A Dust-Obscured Massive Maximum-Starburst Galaxy at a Redshift of 6.34 (1304.4256v1)

Abstract: Massive present-day early-type (elliptical and lenticular) galaxies probably gained the bulk of their stellar mass and heavy elements through intense, dust-enshrouded starbursts - that is, increased rates of star formation - in the most massive dark matter halos at early epochs. However, it remains unknown how soon after the Big Bang such massive starburst progenitors exist. The measured redshift distribution of dusty, massive starbursts has long been suspected to be biased low in redshift owing to selection effects, as confirmed by recent findings of systems out to redshift z~5. Here we report the identification of a massive starburst galaxy at redshift 6.34 through a submillimeter color-selection technique. We unambiguously determined the redshift from a suite of molecular and atomic fine structure cooling lines. These measurements reveal a hundred billion solar masses of highly excited, chemically evolved interstellar medium in this galaxy, which constitutes at least 40% of the baryonic mass. A "maximum starburst" converts the gas into stars at a rate more than 2,000 times that of the Milky Way, a rate among the highest observed at any epoch. Despite the overall downturn of cosmic star formation towards the highest redshifts, it seems that environments mature enough to form the most massive, intense starbursts existed at least as early as 880 million years after the Big Bang.

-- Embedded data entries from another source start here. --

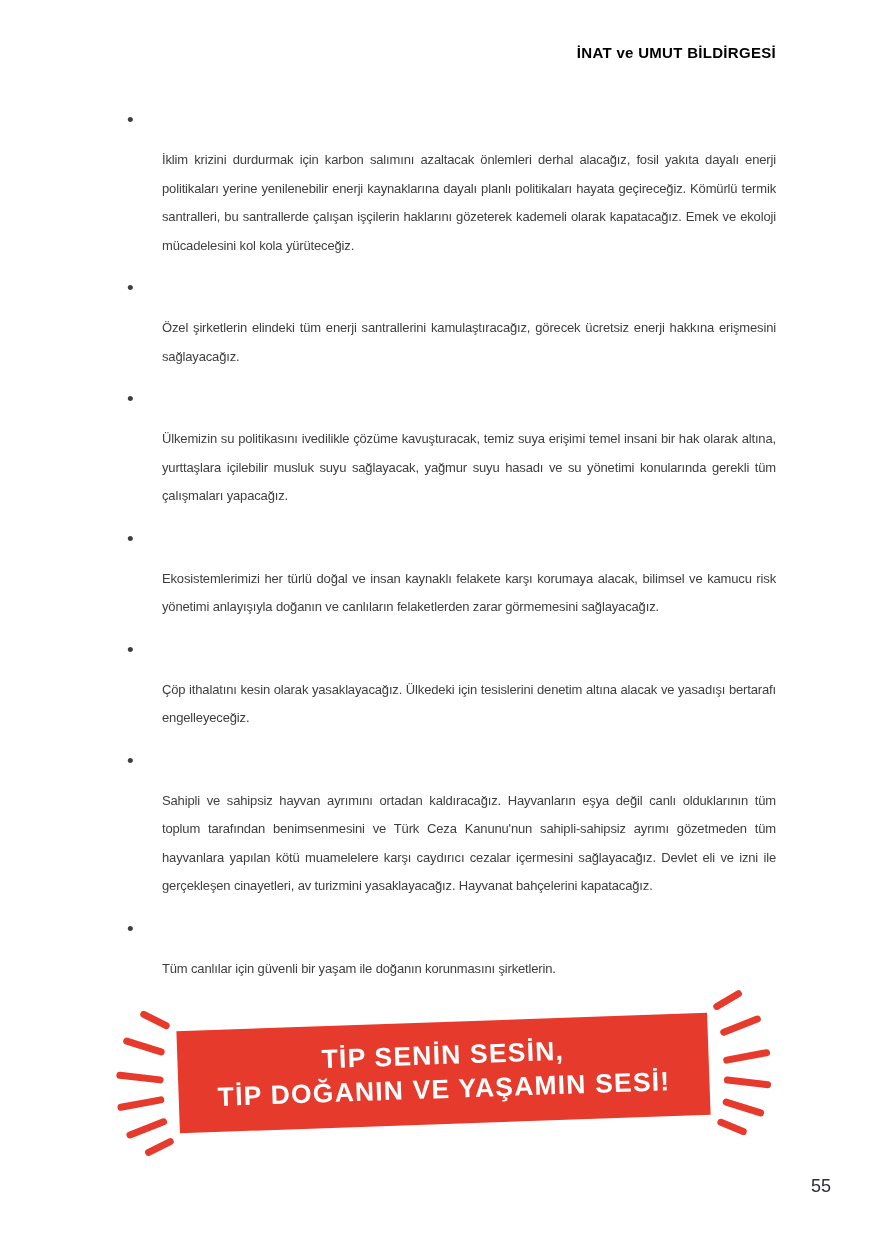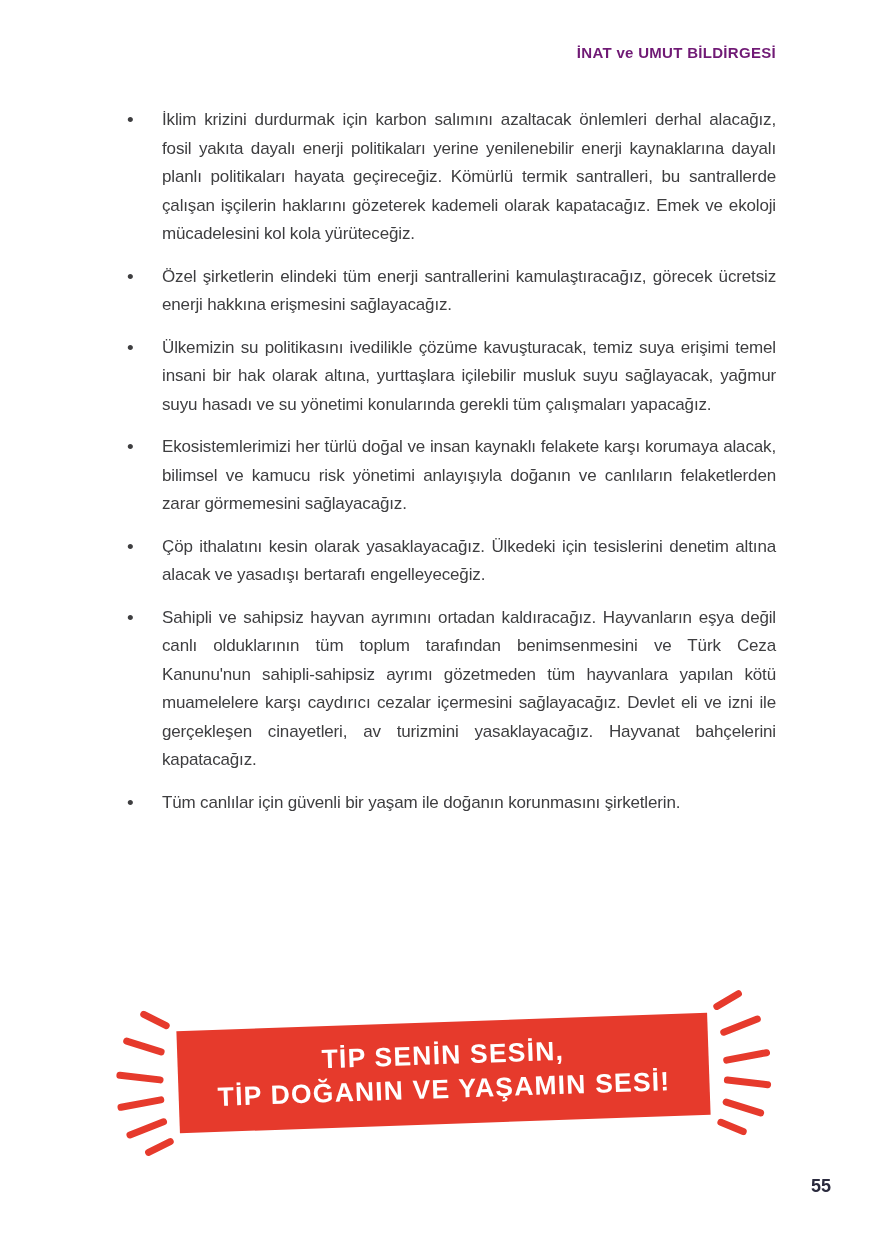--- a/index.html
+++ b/index.html
@@ -21,7 +21,7 @@
     font-size: 15px;
     font-weight: bold;
     letter-spacing: 0.3px;
-    color: #701a75;
+    color: #000000;
   }
 
   .content {

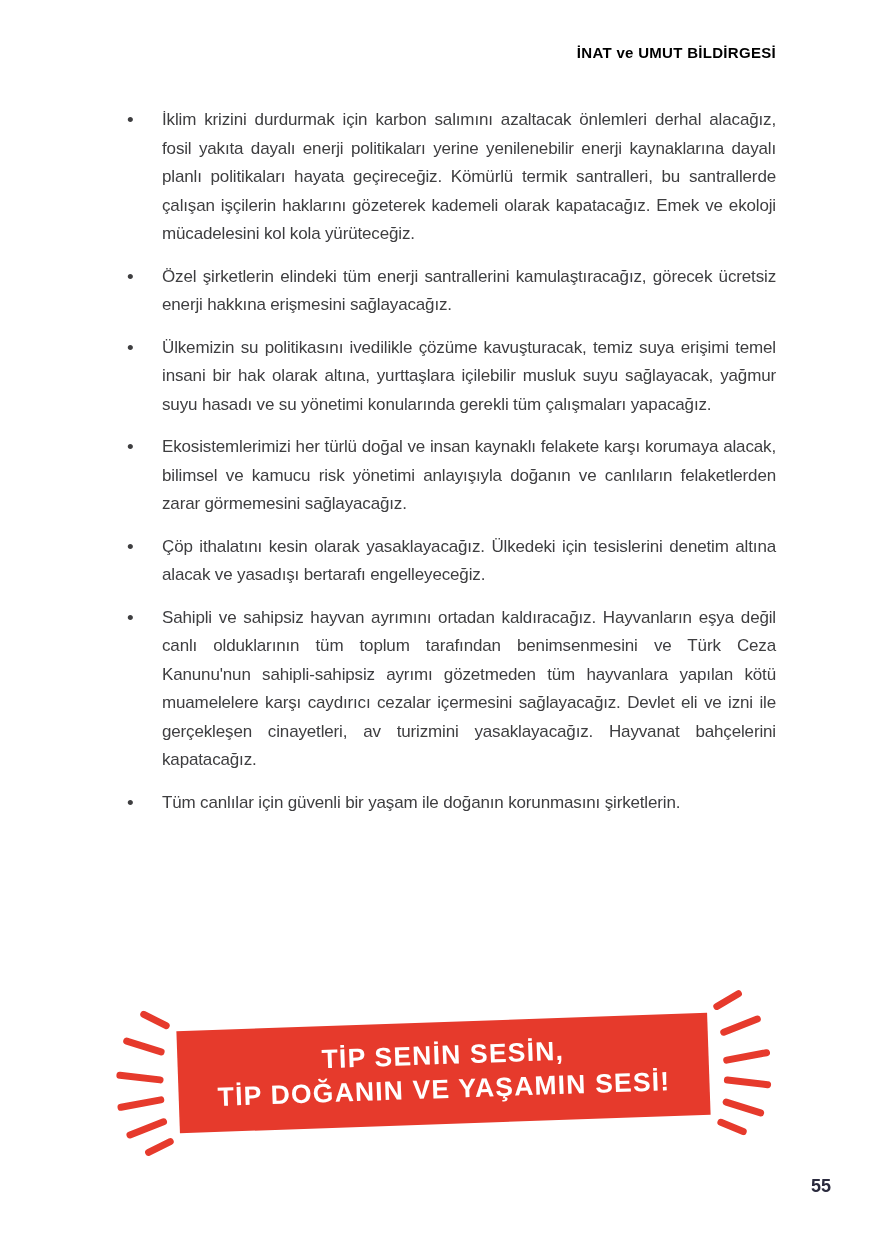--- a/index.html
+++ b/index.html
@@ -47,11 +47,12 @@
 
   .bullet-text {
     flex: 1;
-    font-size: 17px;
+    font-size: 13px;
     line-height: 28.5px;
     letter-spacing: -0.15px;
     color: #3e3e40;
     text-align: justify;
+    margin-top: 40px;
   }
 
   .banner-wrap {

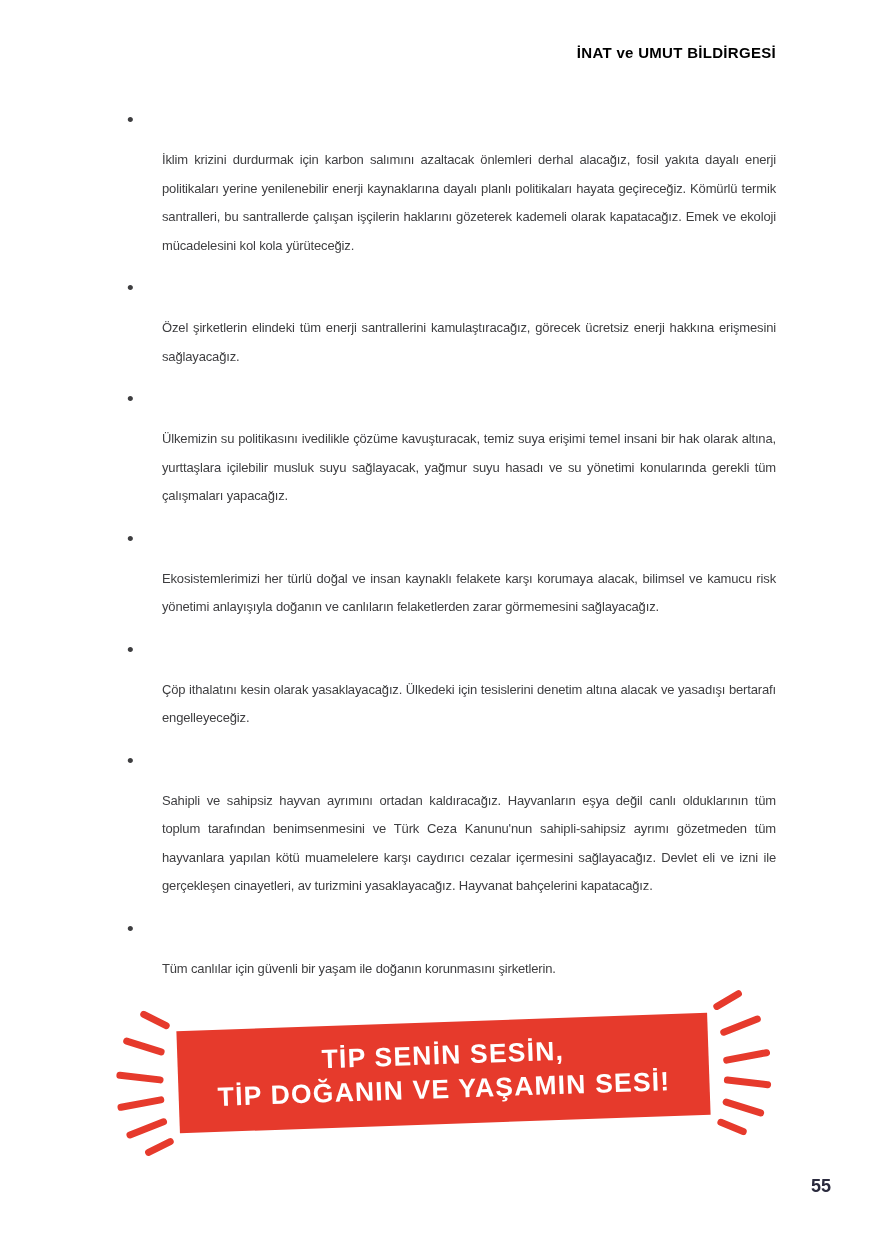--- a/index.html
+++ b/index.html
@@ -89,7 +89,7 @@
     top: 1176px;
     right: 46px;
     font-size: 18px;
-    font-weight: bold;
+    font-weight: normal;
     color: #2b2b3e;
     text-align: center;
   }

• The paper identifies HFLS3 using full-frequency scans and multiple spectral lines, precisely determining its redshift of 6.34.
• The paper reveals an extreme star formation rate of 2,900 M☉ yr⁻¹ and a stellar mass of ~3.7×10¹⁰ M☉, exemplifying a maximum starburst.
• The paper details a massive interstellar medium with gas masses reaching 1.0×10¹¹ M☉, underscoring significant early chemical enrichment and dynamic mass assembly.

Analysis of "A Dust-Obscured Massive Maximum-Starburst Galaxy at a Redshift of 6.34"

The paper by Riechers et al. identifies a galaxy, HFLS3, at a notably high redshift of 6.34, utilizing a submillimeter color-selection technique. This places HFLS3 in the early universe, approximately 880 million years post-Big Bang. It offers a substantial contribution to the understanding of star formation and molecular gas in the formative stages of galaxy development.

Key Findings

1. Identification and Methodology: The discovery of HFLS3 was made possible by full-frequency scans of the 3-mm and 1-mm bands, combined with optical to radio wavelength observations. The redshift was precisely determined using a suite of spectral lines including seven CO lines, H2O, and [CII], among others.
2. Star Formation Rate and Stellar Mass: HFLS3 is described as hosting an intense starburst with an SFR of 2,900 M☉ yr^-1. This rate is over 2,000 times that of the Milky Way, underscoring its classification as a "maximum starburst." Moreover, the galaxy's stellar mass is documented at ~3.7 x 10^10 M☉, suggesting rapid assembly of stellar material.
3. Interstellar Medium and Gas Content: The interstellar medium of HFLS3 is both massive and chemically evolved. It holds molecular gas masses of M_gas = 1.0 x 10^11 M☉ and atomic gas masses M_HI = 2.0 x 10^10 M☉. These significant quantities indicate an early formation and enrichment process, supported by supernovae.
4. Comparison with Local and Historical Galactic Counts: The mass and luminosity of HFLS3 are compared to local ULIRGs like Arp 220. Its FIR luminosity exceeds common quasar hosts at similar epochs, reflecting extreme conditions typical of the early universe.
5. Spatial Distribution: The findings demonstrate a dense, yet spatially extended dust and gas environment with notable velocity gradients detectable in CO line profiles. This denotes a dynamic mass of 2.7 x 10^11 M☉, where a substantial proportion is attributed to gas.

Implications

• Galaxy Formation: HFLS3 represents a key piece in understanding massive star-forming galaxies in the early universe. Its properties challenge models of galaxy formation and the timeframes of mass and chemical enrichment post-Big Bang.
• Cosmic Reionization: Despite its significant star-forming activity, HFLS3 and similar ultrared sources do not contribute dominantly to the UV photon budget necessary for cosmic reionization, suggesting more diffuse or less obscured systems played pivotal roles.
• Future Research Directions: This paper highlights the necessity for further exploration into high-z galaxy environments. Upcoming studies are urged to explore the prevalence and characteristics of such extreme starbursts, potentially offering insights into primordial galaxy clusters.

Riechers et al.'s findings represent a milestone in observational cosmology, pushing the boundaries of current models regarding starburst activity and cosmic structure during the universe's infancy. This paper provides an exceptional basis for the ongoing debate regarding early star formation and galaxy assembly.